(DATASET EXCERPTS begins)

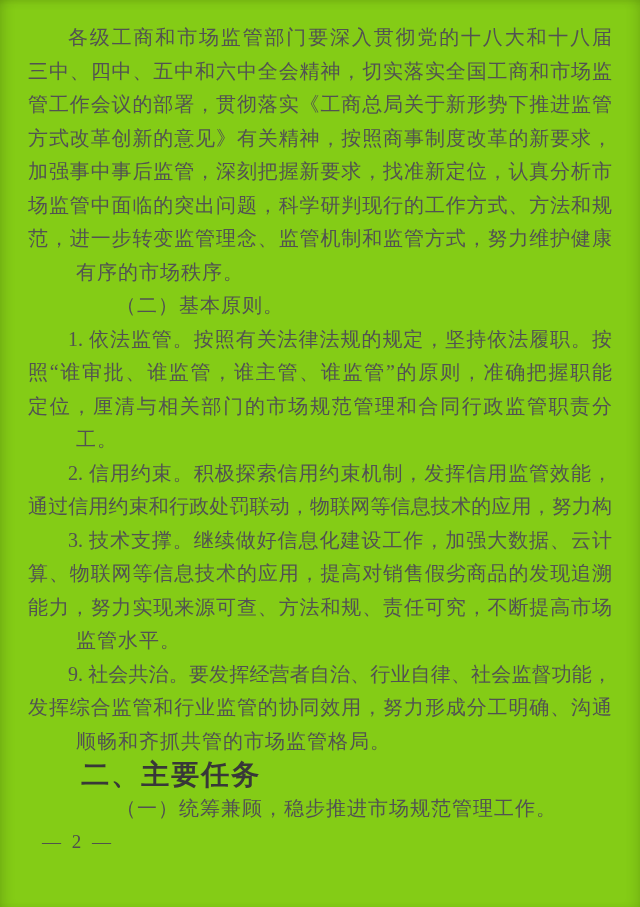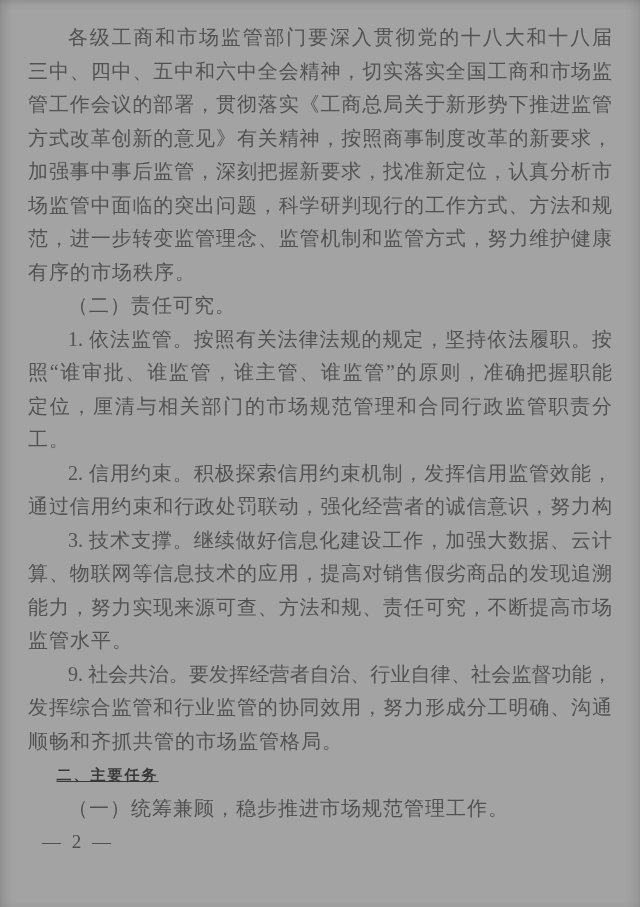"各级工商和市场监管部门要深入贯彻党的十八大和十八届" .page { background: #a3a3a3 -> #84cc16 }
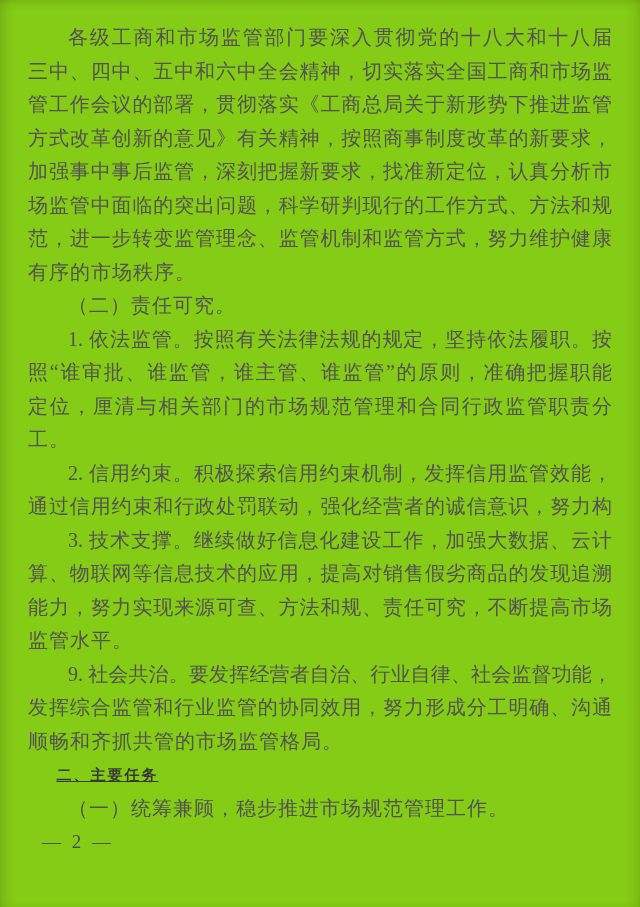"有序的市场秩序。" .end { margin-left: none -> 48px }
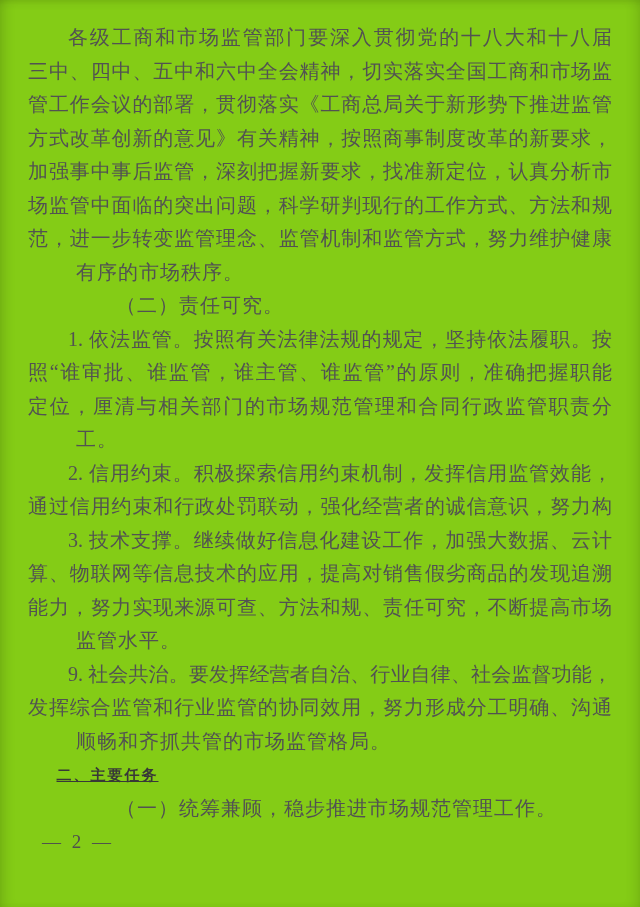"（二）责任可究。" div.l { text: 责任可究 -> 基本原则 }
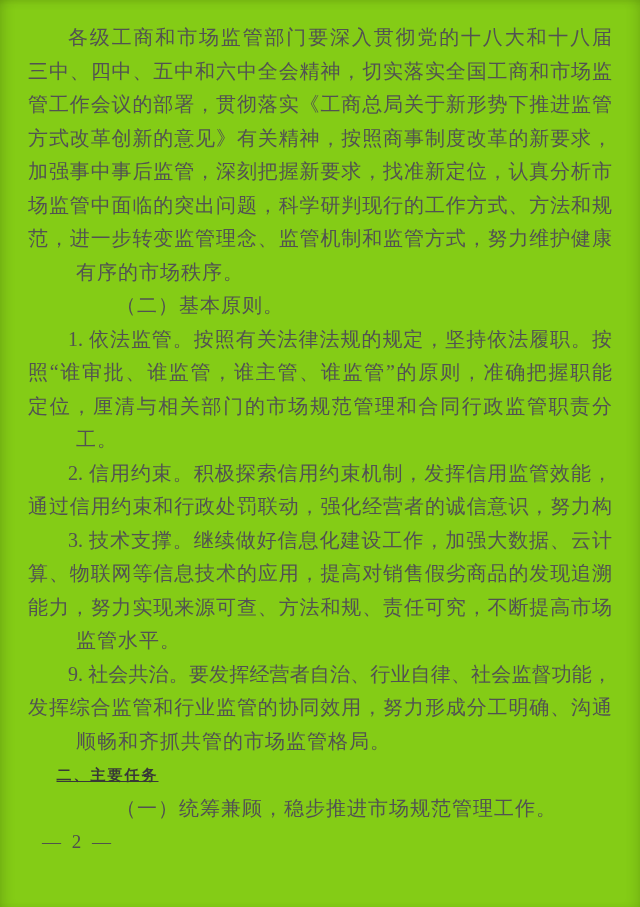"通过信用约束和行政处罚联动，强化经营者的诚信意识，努力构" div.l { text: 强化经营者的诚信意识 -> 物联网等信息技术的应用 }
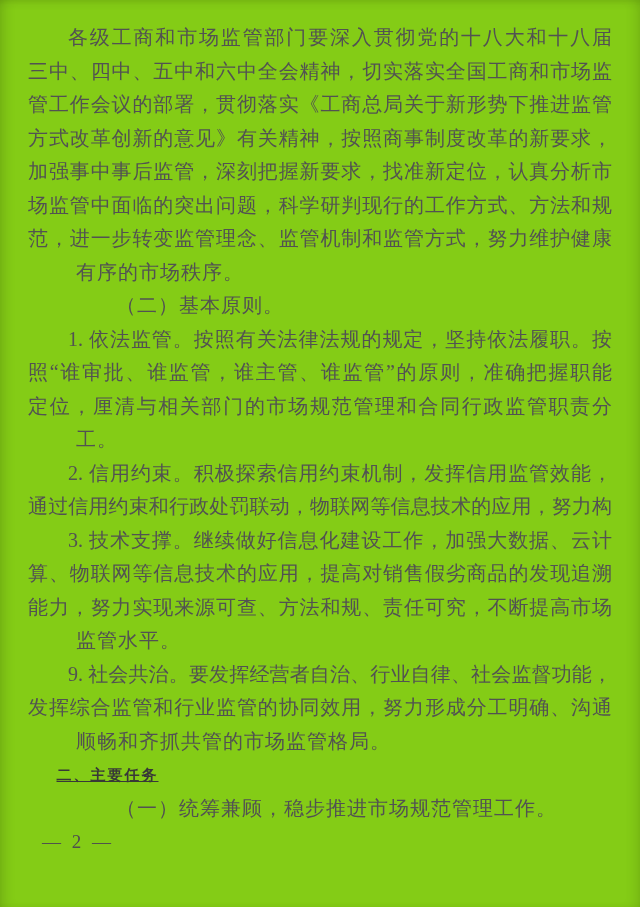"二、主要任务" .heading { font-size: 15px -> 28px; text-decoration: underline -> none }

(DATASET EXCERPTS ends)

The pictures in the data should be omitted, and every remaining line set down exactly.

__OUTPUT__
"各级工商和市场监管部门要深入贯彻党的十八大和十八届" .page { background: #a3a3a3 -> #84cc16 }
"有序的市场秩序。" .end { margin-left: none -> 48px }
"（二）责任可究。" div.l { text: 责任可究 -> 基本原则 }
"通过信用约束和行政处罚联动，强化经营者的诚信意识，努力构" div.l { text: 强化经营者的诚信意识 -> 物联网等信息技术的应用 }
"二、主要任务" .heading { font-size: 15px -> 28px; text-decoration: underline -> none }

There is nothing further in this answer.